YOUR ASSIGNMENT:
Leave every picture out. Set down all the lines below exactly.

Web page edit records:
- - - - - - -
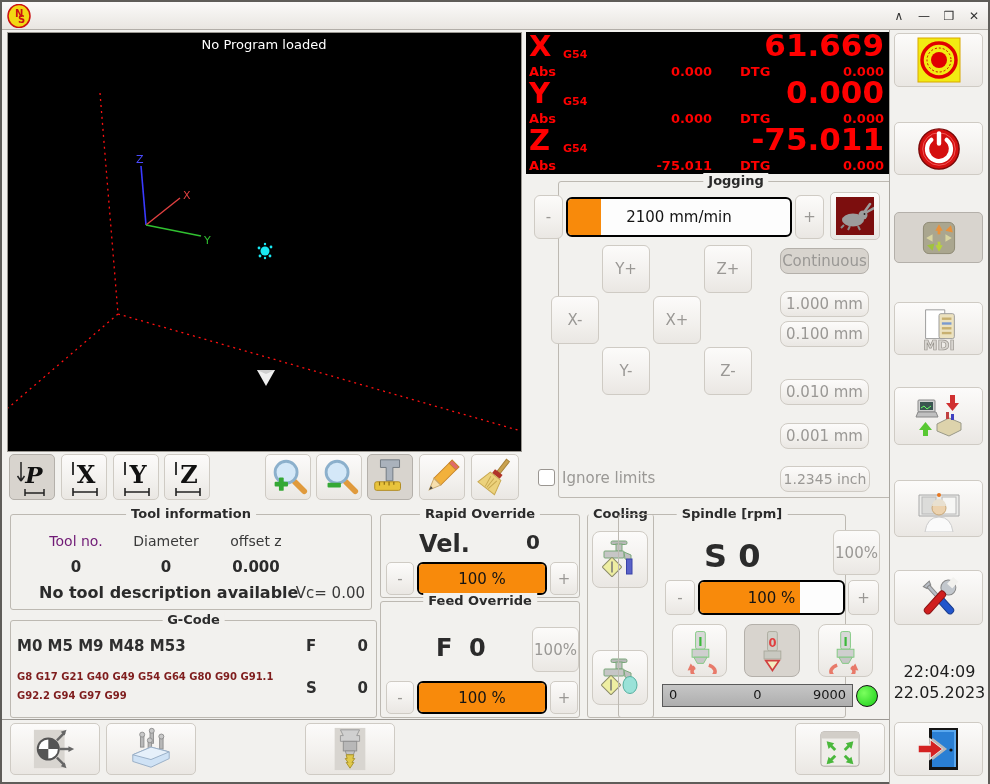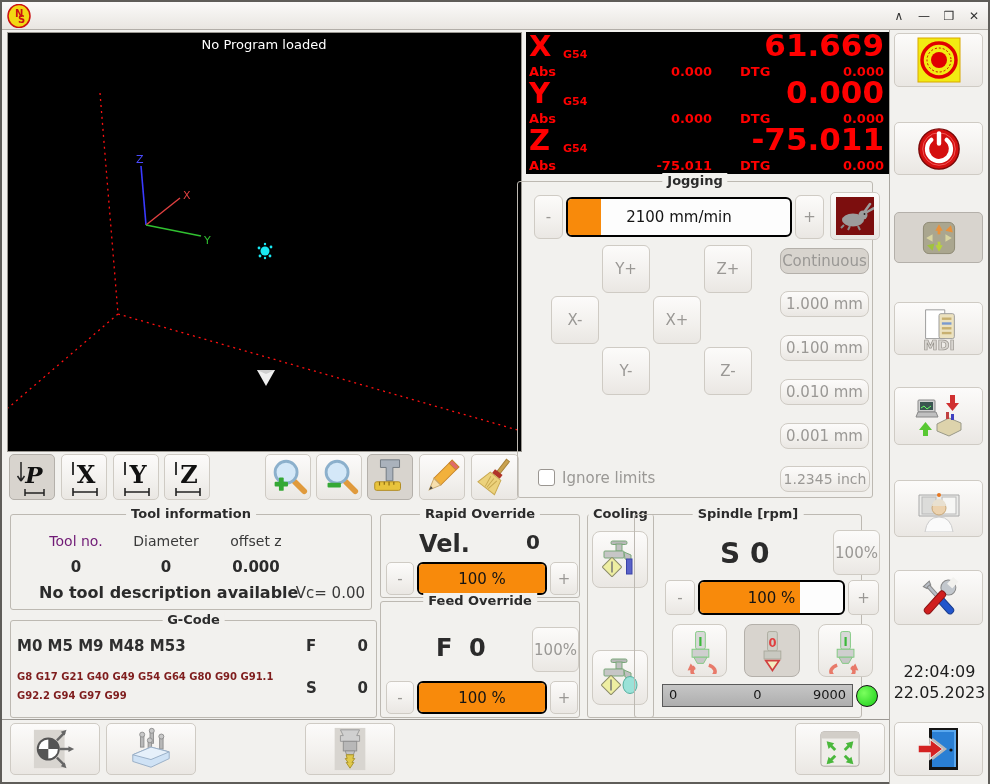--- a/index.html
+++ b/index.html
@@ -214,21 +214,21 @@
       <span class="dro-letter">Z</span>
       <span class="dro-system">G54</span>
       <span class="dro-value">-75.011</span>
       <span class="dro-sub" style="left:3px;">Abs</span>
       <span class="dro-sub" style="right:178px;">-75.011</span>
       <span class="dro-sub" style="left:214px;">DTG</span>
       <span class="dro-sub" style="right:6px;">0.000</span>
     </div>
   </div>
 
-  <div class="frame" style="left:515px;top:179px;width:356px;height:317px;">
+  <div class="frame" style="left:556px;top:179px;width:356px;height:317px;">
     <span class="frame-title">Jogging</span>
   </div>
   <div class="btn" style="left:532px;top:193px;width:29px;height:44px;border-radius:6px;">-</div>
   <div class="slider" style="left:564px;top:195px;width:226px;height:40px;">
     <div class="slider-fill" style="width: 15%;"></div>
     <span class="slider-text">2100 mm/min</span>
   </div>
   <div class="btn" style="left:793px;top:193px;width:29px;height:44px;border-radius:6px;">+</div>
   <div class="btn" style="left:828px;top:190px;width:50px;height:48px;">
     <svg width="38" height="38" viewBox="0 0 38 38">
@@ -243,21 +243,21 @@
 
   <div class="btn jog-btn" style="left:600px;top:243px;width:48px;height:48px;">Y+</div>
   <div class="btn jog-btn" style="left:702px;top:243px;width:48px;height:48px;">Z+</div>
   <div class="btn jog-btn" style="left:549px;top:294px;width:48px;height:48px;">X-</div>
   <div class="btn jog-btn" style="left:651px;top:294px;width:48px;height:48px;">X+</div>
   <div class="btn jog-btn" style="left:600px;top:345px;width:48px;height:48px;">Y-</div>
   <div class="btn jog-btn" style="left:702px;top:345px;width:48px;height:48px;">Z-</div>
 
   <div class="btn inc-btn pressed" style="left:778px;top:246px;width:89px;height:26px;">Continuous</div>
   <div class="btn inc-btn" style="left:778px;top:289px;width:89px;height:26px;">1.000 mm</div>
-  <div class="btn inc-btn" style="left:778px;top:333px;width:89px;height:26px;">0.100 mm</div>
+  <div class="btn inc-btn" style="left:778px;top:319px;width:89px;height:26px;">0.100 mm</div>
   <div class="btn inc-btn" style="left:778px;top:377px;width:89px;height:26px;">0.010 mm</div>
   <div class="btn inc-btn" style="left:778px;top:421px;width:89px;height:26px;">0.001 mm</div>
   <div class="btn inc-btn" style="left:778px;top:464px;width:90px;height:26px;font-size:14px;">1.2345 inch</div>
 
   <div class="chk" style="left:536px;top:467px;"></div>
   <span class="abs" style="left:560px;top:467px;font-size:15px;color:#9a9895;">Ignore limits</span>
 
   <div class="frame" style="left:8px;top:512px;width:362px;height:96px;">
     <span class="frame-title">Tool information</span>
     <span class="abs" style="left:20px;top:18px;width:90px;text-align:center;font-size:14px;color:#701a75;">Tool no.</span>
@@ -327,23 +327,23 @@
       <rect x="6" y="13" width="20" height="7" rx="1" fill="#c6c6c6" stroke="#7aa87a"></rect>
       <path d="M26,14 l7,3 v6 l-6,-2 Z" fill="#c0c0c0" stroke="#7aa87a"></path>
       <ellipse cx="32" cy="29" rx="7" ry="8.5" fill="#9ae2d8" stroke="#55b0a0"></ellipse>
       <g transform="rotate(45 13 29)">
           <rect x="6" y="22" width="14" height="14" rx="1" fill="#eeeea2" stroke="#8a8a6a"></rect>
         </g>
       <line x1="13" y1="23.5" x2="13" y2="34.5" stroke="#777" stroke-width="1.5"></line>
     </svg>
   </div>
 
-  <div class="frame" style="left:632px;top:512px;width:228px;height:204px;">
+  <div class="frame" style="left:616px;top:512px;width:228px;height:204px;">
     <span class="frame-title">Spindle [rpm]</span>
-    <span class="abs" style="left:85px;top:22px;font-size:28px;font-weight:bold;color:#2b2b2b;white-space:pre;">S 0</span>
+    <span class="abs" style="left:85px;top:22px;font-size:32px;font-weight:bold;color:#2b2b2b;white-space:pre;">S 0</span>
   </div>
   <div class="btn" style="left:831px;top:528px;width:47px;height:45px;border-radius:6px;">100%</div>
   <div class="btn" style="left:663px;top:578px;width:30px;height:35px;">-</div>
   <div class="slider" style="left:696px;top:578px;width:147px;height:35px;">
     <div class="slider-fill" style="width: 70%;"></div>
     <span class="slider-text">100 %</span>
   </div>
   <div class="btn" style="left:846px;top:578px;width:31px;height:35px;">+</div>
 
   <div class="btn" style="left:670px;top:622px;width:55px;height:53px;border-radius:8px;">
- - - - - - -
EXERCISE SOLUTION:
--- a/index.html
+++ b/index.html
@@ -214,21 +214,21 @@
       <span class="dro-letter">Z</span>
       <span class="dro-system">G54</span>
       <span class="dro-value">-75.011</span>
       <span class="dro-sub" style="left:3px;">Abs</span>
       <span class="dro-sub" style="right:178px;">-75.011</span>
       <span class="dro-sub" style="left:214px;">DTG</span>
       <span class="dro-sub" style="right:6px;">0.000</span>
     </div>
   </div>
 
-  <div class="frame" style="left:515px;top:179px;width:356px;height:317px;">
+  <div class="frame" style="left:556px;top:179px;width:356px;height:317px;">
     <span class="frame-title">Jogging</span>
   </div>
   <div class="btn" style="left:532px;top:193px;width:29px;height:44px;border-radius:6px;">-</div>
   <div class="slider" style="left:564px;top:195px;width:226px;height:40px;">
     <div class="slider-fill" style="width: 15%;"></div>
     <span class="slider-text">2100 mm/min</span>
   </div>
   <div class="btn" style="left:793px;top:193px;width:29px;height:44px;border-radius:6px;">+</div>
   <div class="btn" style="left:828px;top:190px;width:50px;height:48px;">
     <svg width="38" height="38" viewBox="0 0 38 38">
@@ -243,21 +243,21 @@
 
   <div class="btn jog-btn" style="left:600px;top:243px;width:48px;height:48px;">Y+</div>
   <div class="btn jog-btn" style="left:702px;top:243px;width:48px;height:48px;">Z+</div>
   <div class="btn jog-btn" style="left:549px;top:294px;width:48px;height:48px;">X-</div>
   <div class="btn jog-btn" style="left:651px;top:294px;width:48px;height:48px;">X+</div>
   <div class="btn jog-btn" style="left:600px;top:345px;width:48px;height:48px;">Y-</div>
   <div class="btn jog-btn" style="left:702px;top:345px;width:48px;height:48px;">Z-</div>
 
   <div class="btn inc-btn pressed" style="left:778px;top:246px;width:89px;height:26px;">Continuous</div>
   <div class="btn inc-btn" style="left:778px;top:289px;width:89px;height:26px;">1.000 mm</div>
-  <div class="btn inc-btn" style="left:778px;top:333px;width:89px;height:26px;">0.100 mm</div>
+  <div class="btn inc-btn" style="left:778px;top:319px;width:89px;height:26px;">0.100 mm</div>
   <div class="btn inc-btn" style="left:778px;top:377px;width:89px;height:26px;">0.010 mm</div>
   <div class="btn inc-btn" style="left:778px;top:421px;width:89px;height:26px;">0.001 mm</div>
   <div class="btn inc-btn" style="left:778px;top:464px;width:90px;height:26px;font-size:14px;">1.2345 inch</div>
 
   <div class="chk" style="left:536px;top:467px;"></div>
   <span class="abs" style="left:560px;top:467px;font-size:15px;color:#9a9895;">Ignore limits</span>
 
   <div class="frame" style="left:8px;top:512px;width:362px;height:96px;">
     <span class="frame-title">Tool information</span>
     <span class="abs" style="left:20px;top:18px;width:90px;text-align:center;font-size:14px;color:#701a75;">Tool no.</span>
@@ -327,23 +327,23 @@
       <rect x="6" y="13" width="20" height="7" rx="1" fill="#c6c6c6" stroke="#7aa87a"></rect>
       <path d="M26,14 l7,3 v6 l-6,-2 Z" fill="#c0c0c0" stroke="#7aa87a"></path>
       <ellipse cx="32" cy="29" rx="7" ry="8.5" fill="#9ae2d8" stroke="#55b0a0"></ellipse>
       <g transform="rotate(45 13 29)">
           <rect x="6" y="22" width="14" height="14" rx="1" fill="#eeeea2" stroke="#8a8a6a"></rect>
         </g>
       <line x1="13" y1="23.5" x2="13" y2="34.5" stroke="#777" stroke-width="1.5"></line>
     </svg>
   </div>
 
-  <div class="frame" style="left:632px;top:512px;width:228px;height:204px;">
+  <div class="frame" style="left:616px;top:512px;width:228px;height:204px;">
     <span class="frame-title">Spindle [rpm]</span>
-    <span class="abs" style="left:85px;top:22px;font-size:28px;font-weight:bold;color:#2b2b2b;white-space:pre;">S 0</span>
+    <span class="abs" style="left:85px;top:22px;font-size:32px;font-weight:bold;color:#2b2b2b;white-space:pre;">S 0</span>
   </div>
   <div class="btn" style="left:831px;top:528px;width:47px;height:45px;border-radius:6px;">100%</div>
   <div class="btn" style="left:663px;top:578px;width:30px;height:35px;">-</div>
   <div class="slider" style="left:696px;top:578px;width:147px;height:35px;">
     <div class="slider-fill" style="width: 70%;"></div>
     <span class="slider-text">100 %</span>
   </div>
   <div class="btn" style="left:846px;top:578px;width:31px;height:35px;">+</div>
 
   <div class="btn" style="left:670px;top:622px;width:55px;height:53px;border-radius:8px;">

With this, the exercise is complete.